Task instructions: Your task is to restate the listing word for word without the pictures.
============================================================
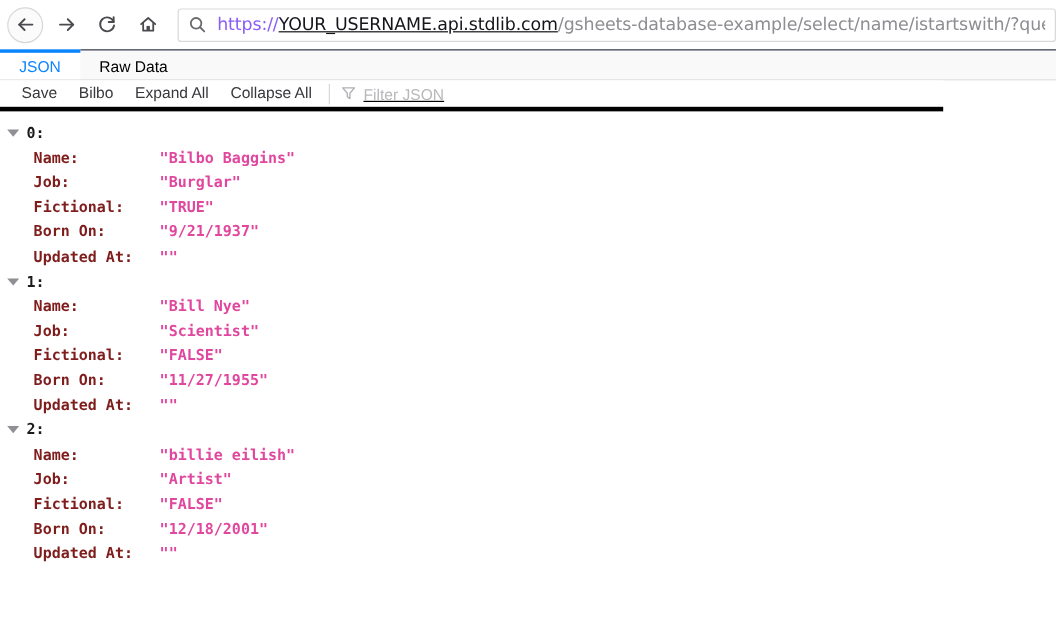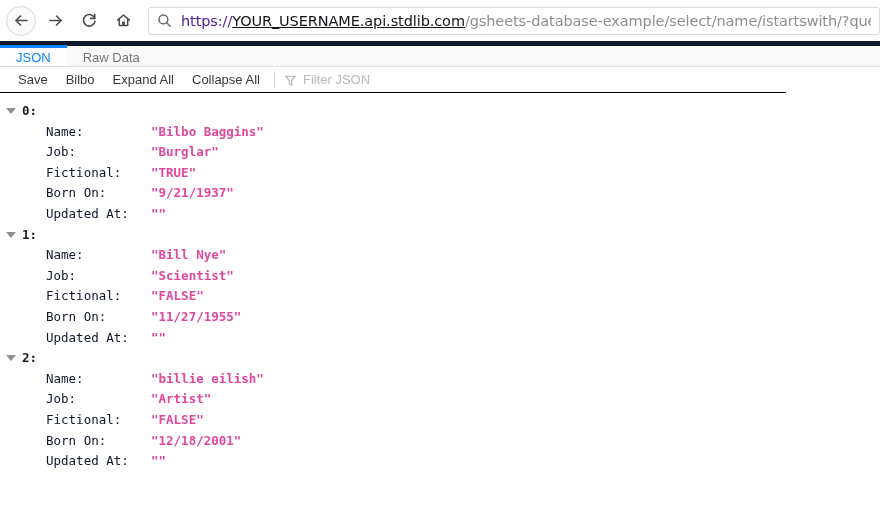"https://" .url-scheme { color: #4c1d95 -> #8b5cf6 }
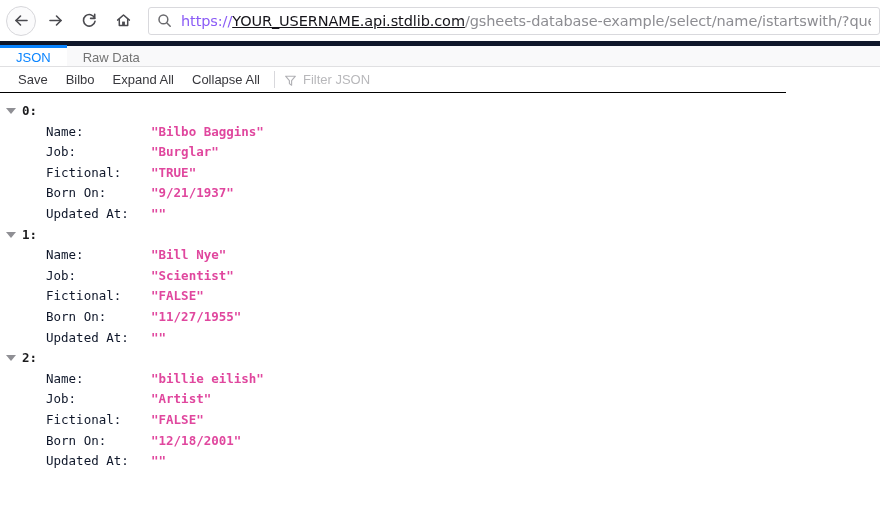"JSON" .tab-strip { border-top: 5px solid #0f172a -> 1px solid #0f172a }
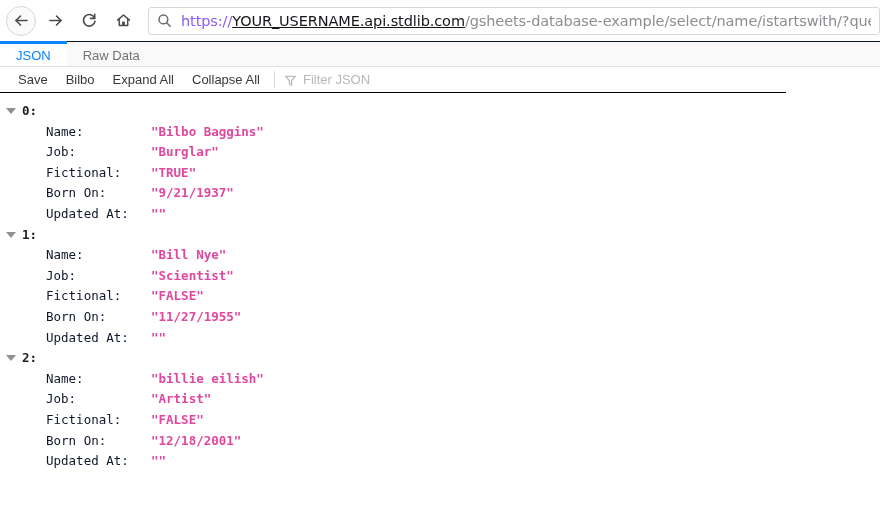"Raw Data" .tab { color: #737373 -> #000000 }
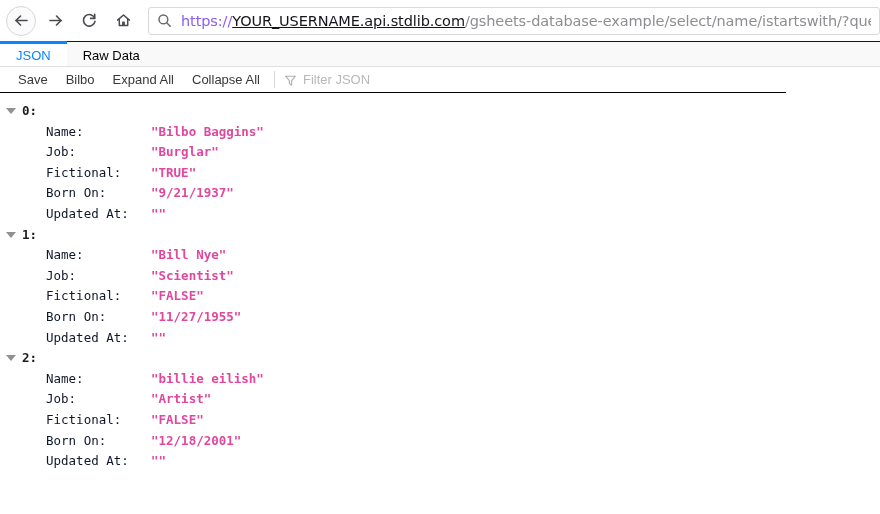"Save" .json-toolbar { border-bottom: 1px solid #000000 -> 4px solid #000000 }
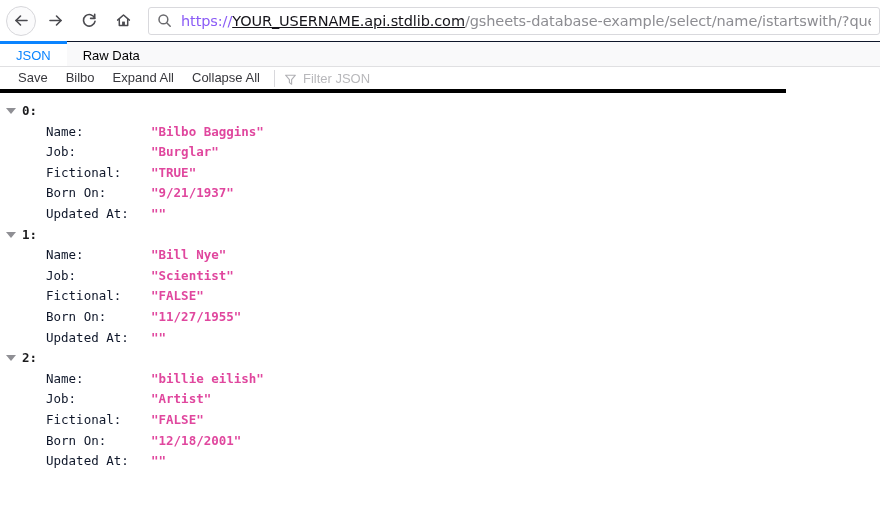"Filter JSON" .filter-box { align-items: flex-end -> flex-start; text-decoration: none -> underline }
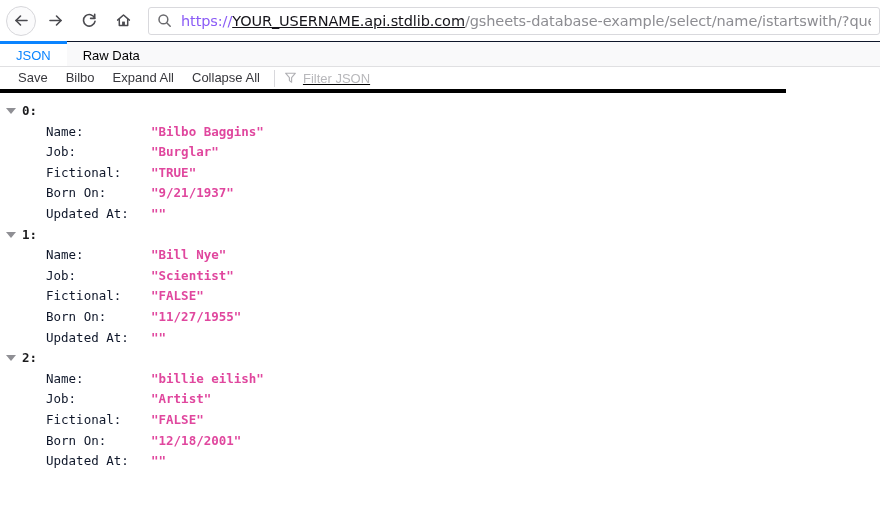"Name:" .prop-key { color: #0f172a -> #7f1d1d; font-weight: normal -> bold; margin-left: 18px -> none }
============================================================
Written response:
"https://" .url-scheme { color: #4c1d95 -> #8b5cf6 }
"JSON" .tab-strip { border-top: 5px solid #0f172a -> 1px solid #0f172a }
"Raw Data" .tab { color: #737373 -> #000000 }
"Save" .json-toolbar { border-bottom: 1px solid #000000 -> 4px solid #000000 }
"Filter JSON" .filter-box { align-items: flex-end -> flex-start; text-decoration: none -> underline }
"Name:" .prop-key { color: #0f172a -> #7f1d1d; font-weight: normal -> bold; margin-left: 18px -> none }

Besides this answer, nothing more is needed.